TASK. Here is the listing. Report each line in it that contains the string "spacing".

EXTRACTED RECORDS.
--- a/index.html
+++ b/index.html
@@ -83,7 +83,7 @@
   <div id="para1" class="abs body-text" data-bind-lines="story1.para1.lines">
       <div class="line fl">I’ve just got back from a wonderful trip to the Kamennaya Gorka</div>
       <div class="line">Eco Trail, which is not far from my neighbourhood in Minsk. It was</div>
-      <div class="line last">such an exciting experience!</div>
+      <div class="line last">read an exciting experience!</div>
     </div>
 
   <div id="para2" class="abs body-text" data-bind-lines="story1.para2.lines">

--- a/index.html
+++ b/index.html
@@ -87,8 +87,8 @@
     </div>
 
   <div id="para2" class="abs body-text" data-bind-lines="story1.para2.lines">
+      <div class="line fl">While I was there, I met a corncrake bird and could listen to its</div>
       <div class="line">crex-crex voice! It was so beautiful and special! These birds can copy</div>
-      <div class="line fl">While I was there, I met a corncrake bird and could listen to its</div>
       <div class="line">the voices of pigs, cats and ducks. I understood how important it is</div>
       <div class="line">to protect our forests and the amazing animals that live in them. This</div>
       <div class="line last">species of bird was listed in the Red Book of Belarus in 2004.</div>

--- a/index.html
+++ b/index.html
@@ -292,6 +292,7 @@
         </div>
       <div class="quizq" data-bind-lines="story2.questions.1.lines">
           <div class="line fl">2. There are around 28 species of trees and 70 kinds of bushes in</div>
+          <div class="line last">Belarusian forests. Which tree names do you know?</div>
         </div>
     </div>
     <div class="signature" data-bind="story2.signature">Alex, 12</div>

==

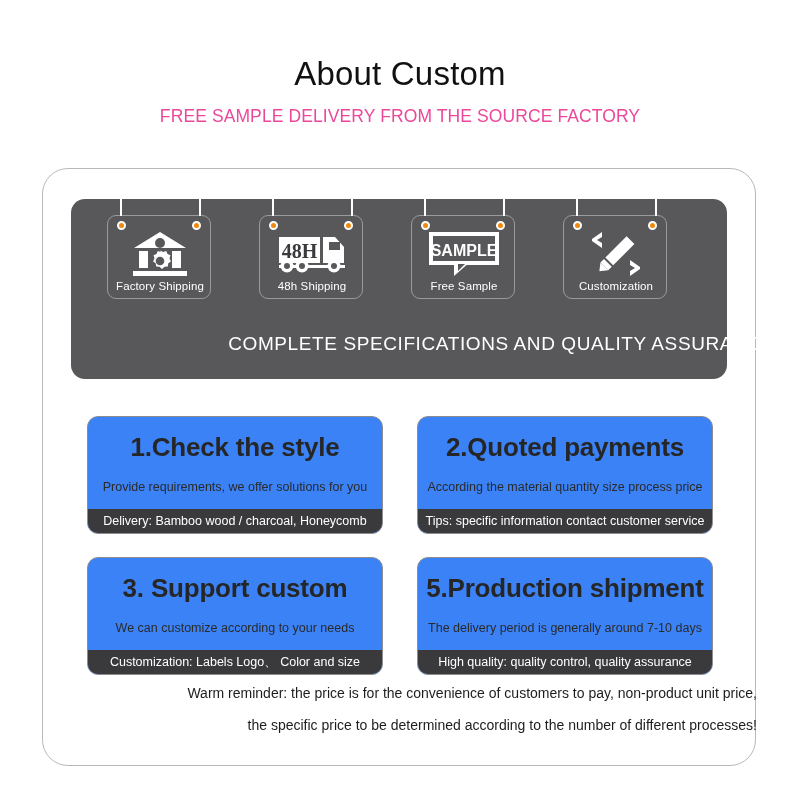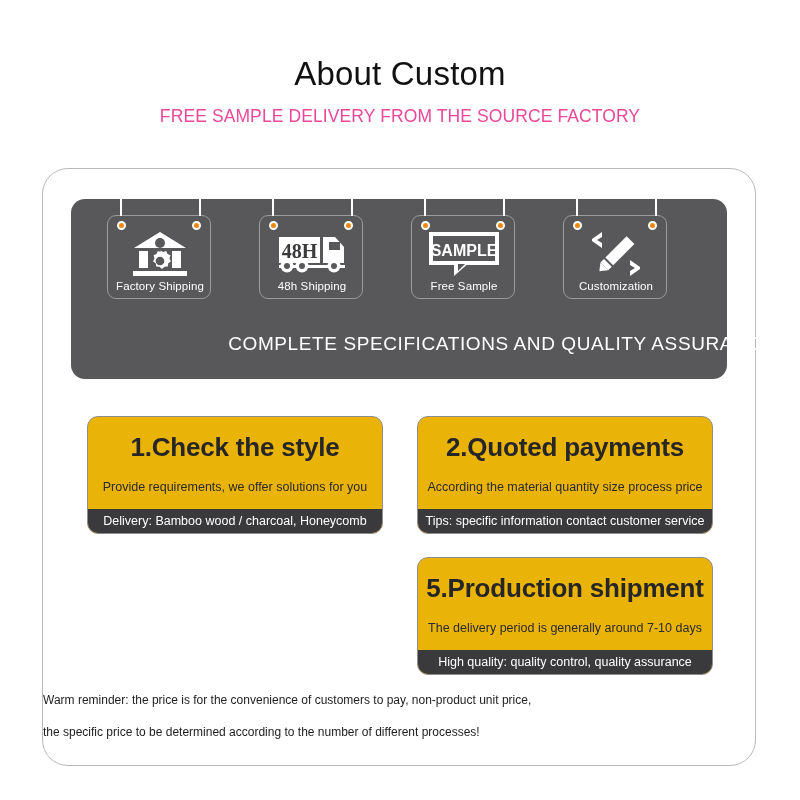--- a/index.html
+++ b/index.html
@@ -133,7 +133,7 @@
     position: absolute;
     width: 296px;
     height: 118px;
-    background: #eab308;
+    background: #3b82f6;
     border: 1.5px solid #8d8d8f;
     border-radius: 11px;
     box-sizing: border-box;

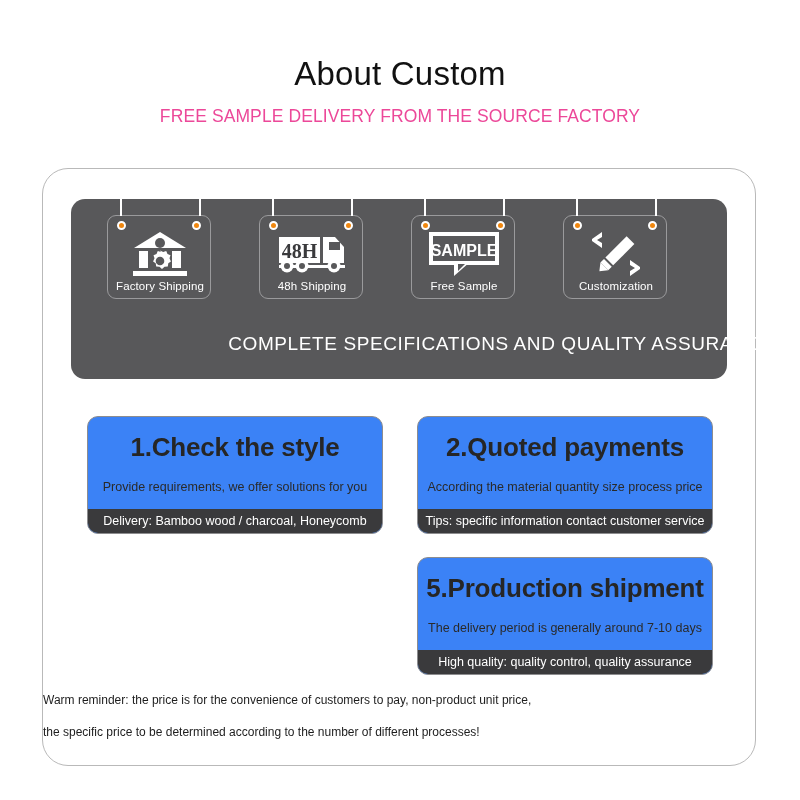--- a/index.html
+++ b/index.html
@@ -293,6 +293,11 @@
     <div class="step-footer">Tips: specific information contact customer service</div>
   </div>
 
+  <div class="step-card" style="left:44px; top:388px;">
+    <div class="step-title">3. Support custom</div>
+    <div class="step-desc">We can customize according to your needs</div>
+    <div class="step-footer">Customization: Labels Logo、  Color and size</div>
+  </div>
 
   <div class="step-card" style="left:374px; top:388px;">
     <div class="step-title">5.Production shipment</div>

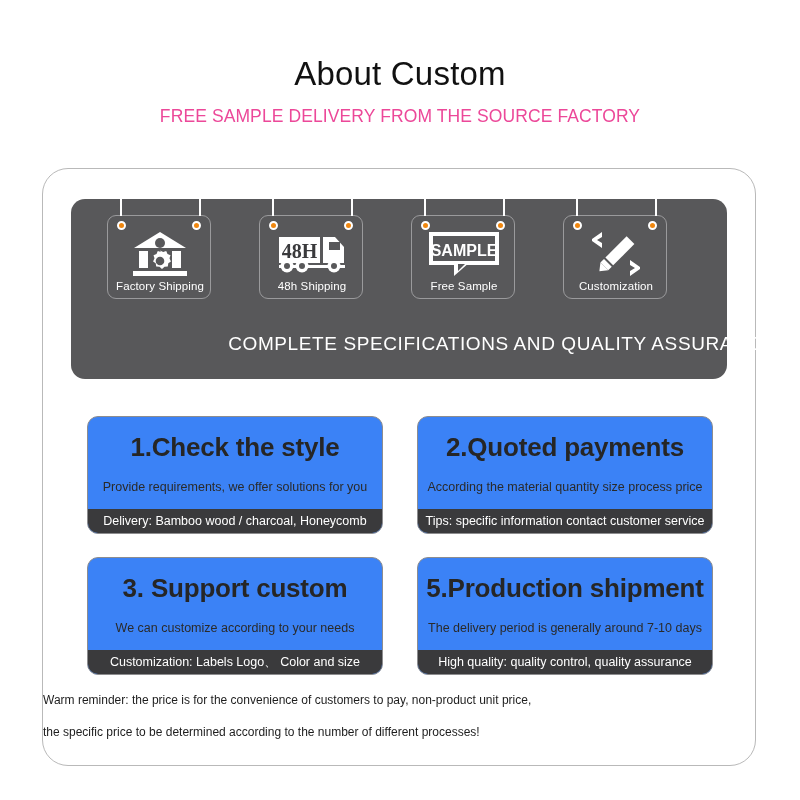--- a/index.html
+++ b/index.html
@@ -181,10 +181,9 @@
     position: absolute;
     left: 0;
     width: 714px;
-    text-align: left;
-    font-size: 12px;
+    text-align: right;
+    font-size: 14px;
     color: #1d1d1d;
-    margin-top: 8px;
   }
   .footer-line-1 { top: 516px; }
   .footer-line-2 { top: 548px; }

==

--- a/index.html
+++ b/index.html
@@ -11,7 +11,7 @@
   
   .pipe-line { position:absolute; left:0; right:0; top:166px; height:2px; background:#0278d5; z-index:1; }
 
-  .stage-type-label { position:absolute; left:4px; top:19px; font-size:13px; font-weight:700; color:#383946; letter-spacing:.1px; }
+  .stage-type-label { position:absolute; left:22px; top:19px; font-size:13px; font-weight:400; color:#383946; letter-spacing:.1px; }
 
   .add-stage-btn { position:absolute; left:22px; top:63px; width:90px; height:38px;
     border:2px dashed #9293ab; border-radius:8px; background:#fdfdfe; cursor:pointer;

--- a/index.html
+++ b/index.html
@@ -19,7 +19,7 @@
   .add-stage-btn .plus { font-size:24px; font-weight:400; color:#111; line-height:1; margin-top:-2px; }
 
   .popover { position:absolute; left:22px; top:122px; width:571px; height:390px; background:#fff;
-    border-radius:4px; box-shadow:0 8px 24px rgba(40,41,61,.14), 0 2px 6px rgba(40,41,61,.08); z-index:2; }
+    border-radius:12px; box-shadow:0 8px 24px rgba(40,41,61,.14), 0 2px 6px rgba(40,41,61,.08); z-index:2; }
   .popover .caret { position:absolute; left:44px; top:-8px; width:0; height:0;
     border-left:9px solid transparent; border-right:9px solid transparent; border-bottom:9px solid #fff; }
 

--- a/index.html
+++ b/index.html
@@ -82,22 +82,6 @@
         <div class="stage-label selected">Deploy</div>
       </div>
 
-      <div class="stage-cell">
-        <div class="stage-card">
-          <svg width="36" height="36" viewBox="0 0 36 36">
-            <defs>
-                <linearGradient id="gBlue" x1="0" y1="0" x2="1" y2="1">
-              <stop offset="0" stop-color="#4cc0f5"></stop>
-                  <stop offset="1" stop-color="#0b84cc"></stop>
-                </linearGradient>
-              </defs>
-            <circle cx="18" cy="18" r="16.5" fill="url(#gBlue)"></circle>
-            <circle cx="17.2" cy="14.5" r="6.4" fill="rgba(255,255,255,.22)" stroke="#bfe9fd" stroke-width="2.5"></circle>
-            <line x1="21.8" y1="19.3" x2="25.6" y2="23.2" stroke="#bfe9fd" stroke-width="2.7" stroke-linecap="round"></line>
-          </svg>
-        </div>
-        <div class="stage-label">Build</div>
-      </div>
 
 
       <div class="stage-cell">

ANSWER.
-  .stage-type-label { position:absolute; left:4px; top:19px; font-size:13px; font-weight:700; color:#383946; letter-spacing:.1px; }
+  .stage-type-label { position:absolute; left:22px; top:19px; font-size:13px; font-weight:400; color:#383946; letter-spacing:.1px; }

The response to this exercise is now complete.